# Is Plastisol my best option . . . ?



## jevan (Jul 26, 2016)

I am new to this world. I am a graphic designer and have designed digital prints for wall art, jewelry, etc. I am expanding my business by transferring my designs onto pillow cases and tea towels and eventually t-shirts.

Every design will be black, put onto white material. Our pillow cases and tea towels will be very soft, and so will our t-shirts when we produce them. So I am looking for a soft finish that will be pliable, soft to the touch, yet durable so it can withstand the washer, sleepy heads, or wet hands. 

I came across the plastisol option and thought it might be the best things for my needs. According to what I have said above, would plastisol transfers be the best option for softness and durability, without any type of glossy finish behind the image? We want it to look nice and be as high quality as possible.

I have looked into Stalls Transfer Express and a couple other businesses who provide plastisol transfers, but they are all rather pricey. Does any one have any suggestions for a company who provides affordable plastisol transfers and good customer service?

I know that is a lot, but thank you so much for any help!


----------



## wormil (Jan 7, 2008)

Plastisol transfers are too heavy for what you want. You could direct print process black plastisol on light colors and get a soft print or waterbase printing can give you a soft print but I think you will be disappointed in plastisol transfers for your purposes.


----------



## jevan (Jul 26, 2016)

Thank you so much, wormil. I am sorry for my ignorance, but what do you mean by "direct print process black plastisol on light colors"? Is this another method? All our images will be black, transferred onto white material, some with a vintage look, and like you said, we don't want it to heavy, but to have that soft, light feel as much as possible.

And in addition to the above "direct print process black plastisol colors," what is "waterbase printing"? I haven't heard of that method yet.

I really appreciate the help. Thank you so much.

As far as a heat press, I think I will go with the HN black series 16" x 20" for $500 to get started. The other presses are too steep for me. But with hopes that this will bring in revenue, my plan is too eventually upgrade on the heat press. Will the HN black series do well to meet the needs of a small business with medium production?

I am so grateful for any help.

Warm Regards.


----------



## abchung (Jul 16, 2009)

I would not use plastisol for pillows, or tea towels
Having plastic rubbing your face is not nice. 
Look into water based inks.
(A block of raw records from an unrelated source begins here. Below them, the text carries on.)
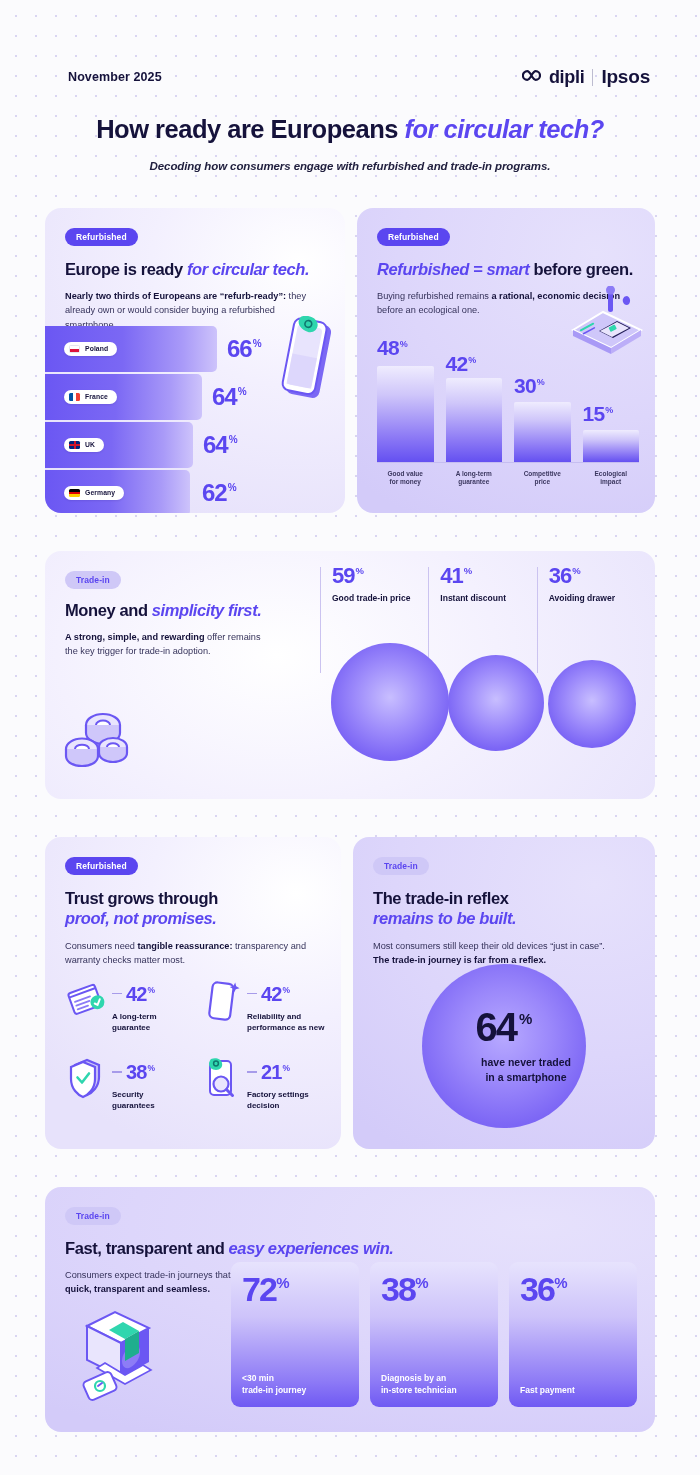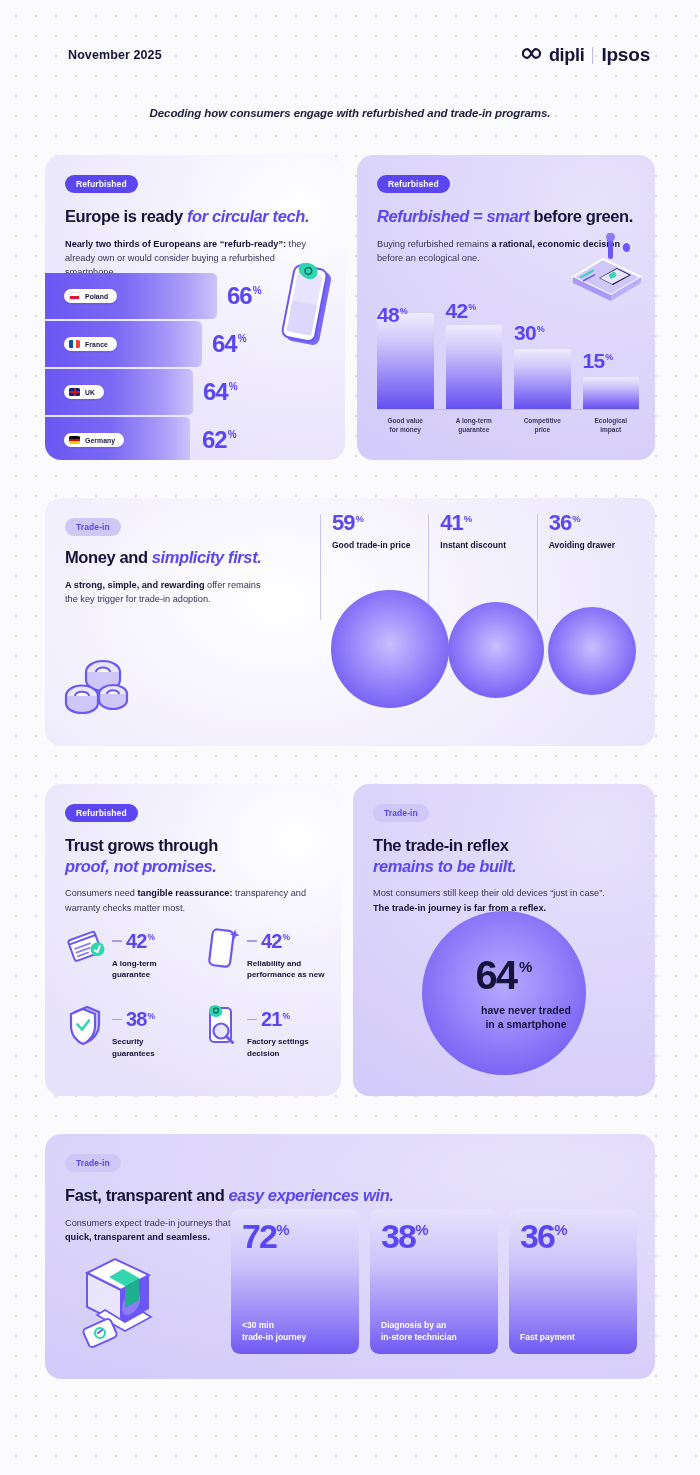"November 2025" .header { padding: 44px 50px 0 68px -> 66px 50px 0 68px }
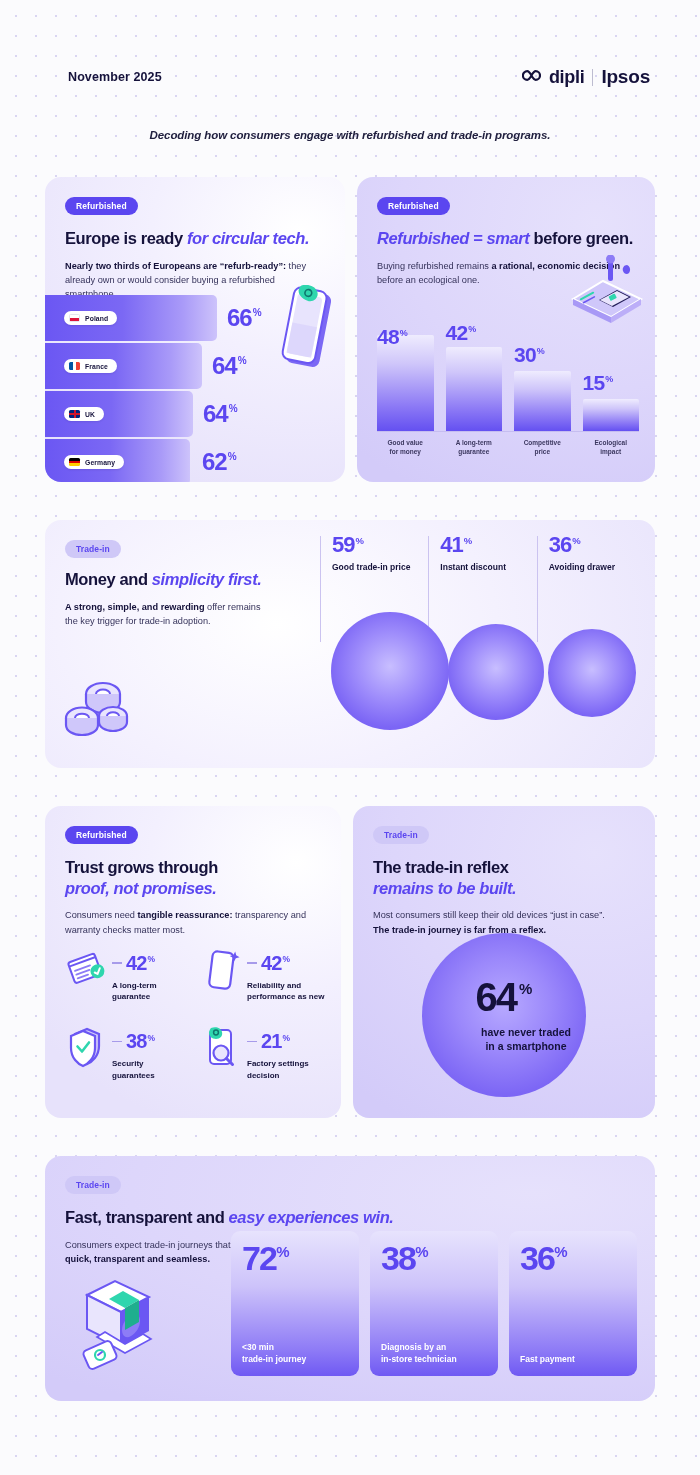"How ready are Europeans for" h1.main-title { html: none -> <h1> <span>How ready are Europeans </span><span>for circular tech?</span> </h1> }
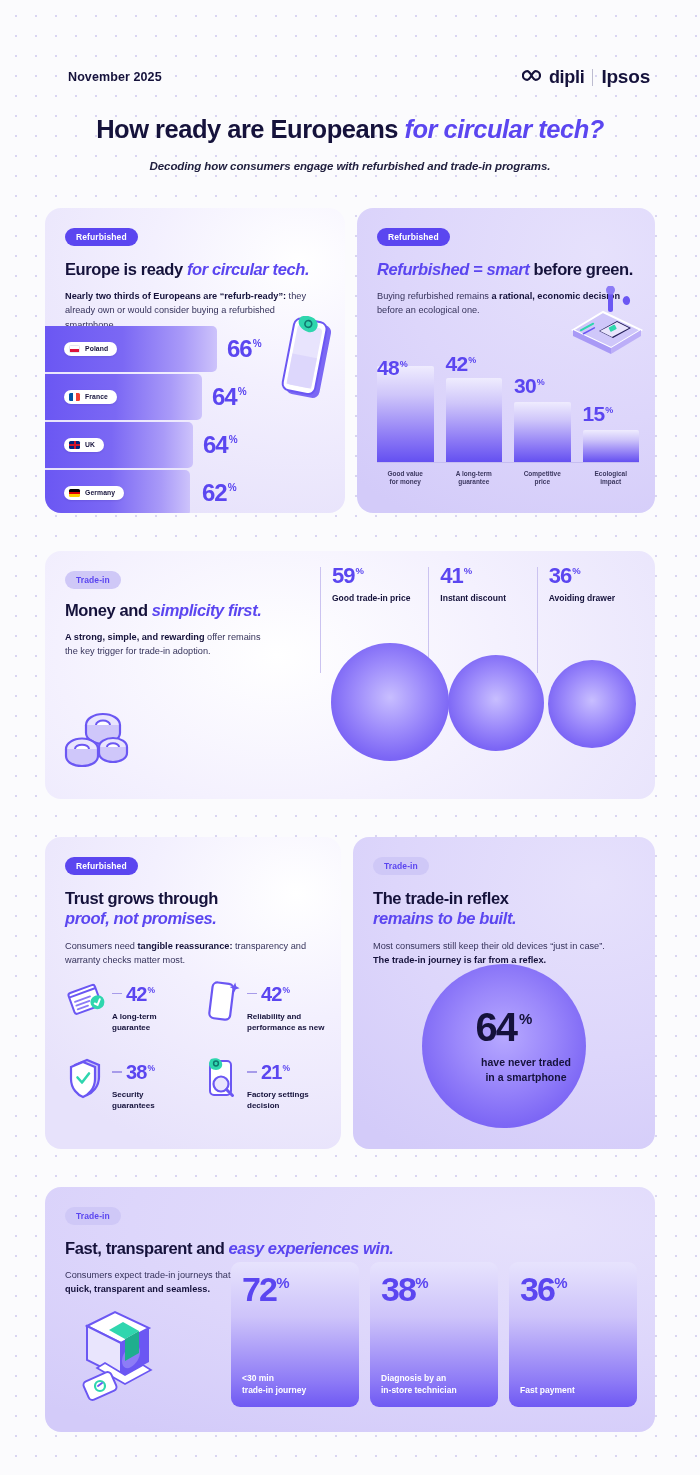"48%" div.col-val { bottom: 84px -> 104px }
I don't use Permaset but i see allot of people using it for weaved materials on their Instagram account. 
I use matsui for my water based t-shirt printing. 

Sent from my SM-G930F using Tapatalk


----------



## APlusDesignsInc (Jan 27, 2016)

Printing directly onto the material would require screen printing equipment, or a DTG printer. Waterbase is an alternative to plastisol ink that is softer to the touch. But, to my knowledge, cannot be made into a transfer. It can only be directly printed onto the garments. Digital Transfers would be the only option that might be what you are looking for. Stahls does these. They would need to be printed on their clear transfer material. Even then they will have a slight plastic feel. And would wear off after time. They say 50 washes, but something used as much as a pillow probably wouldn't last that long.


----------



## jevan (Jul 26, 2016)

wormil said:


> Plastisol transfers are too heavy for what you want. You could direct print process black plastisol on light colors and get a soft print or waterbase printing can give you a soft print but I think you will be disappointed in plastisol transfers for your purposes.


If buying a printing machine to print directly on the material is not an option, (too much money) and there is not an option for waterbase printing transfers, (don't know how to screen print) do you think a plastisol transfer would be my next best option for the lightest feel.

In the arena of transfers and heat presses, what would you advise for the result I am looking for?

Any help would be much appreciated. Thank you!


----------



## APlusDesignsInc (Jan 27, 2016)

Digitally printed transfers would be a little bit softer than plastisol transfers. As long as they were printed on clear transfer material. 

https://www.stahls.com/printable-heat-transfer-material-supertek-gloss

But, this would require a digital printer, which is expensive, or someone to print them for you. This process would be more expensive than the plastisol transfers, but would have a softer feel.

If you have a heat press and are going to be printing these transfers. A digital printer might be the way to go. Our company got a Roland BN-20 about 2 years ago, and it almost never quits running. It paid for itself after 6 months.


----------



## lenny118 (Oct 11, 2007)

If you can use the new polyester shirts or pillow cases, you could try sublimation transfers. They work very well and can hardly be felt. Try
Sublimation Transfers. Good quality and service for Sublimation transfers.


----------



## pmzirkle (Oct 5, 2014)

I would look into Sublimation.
Your designs would be permantly dyed into the material and never fade.
You can get sublimatable pillow cases, towels, T's etc from numerous suppliers.


----------



## pmzirkle (Oct 5, 2014)

I would look into Sublimation.
Your designs would be permantly dyed into the material and never fade.
You can get sublimatable pillow cases, towels, T's etc from numerous suppliers.


----------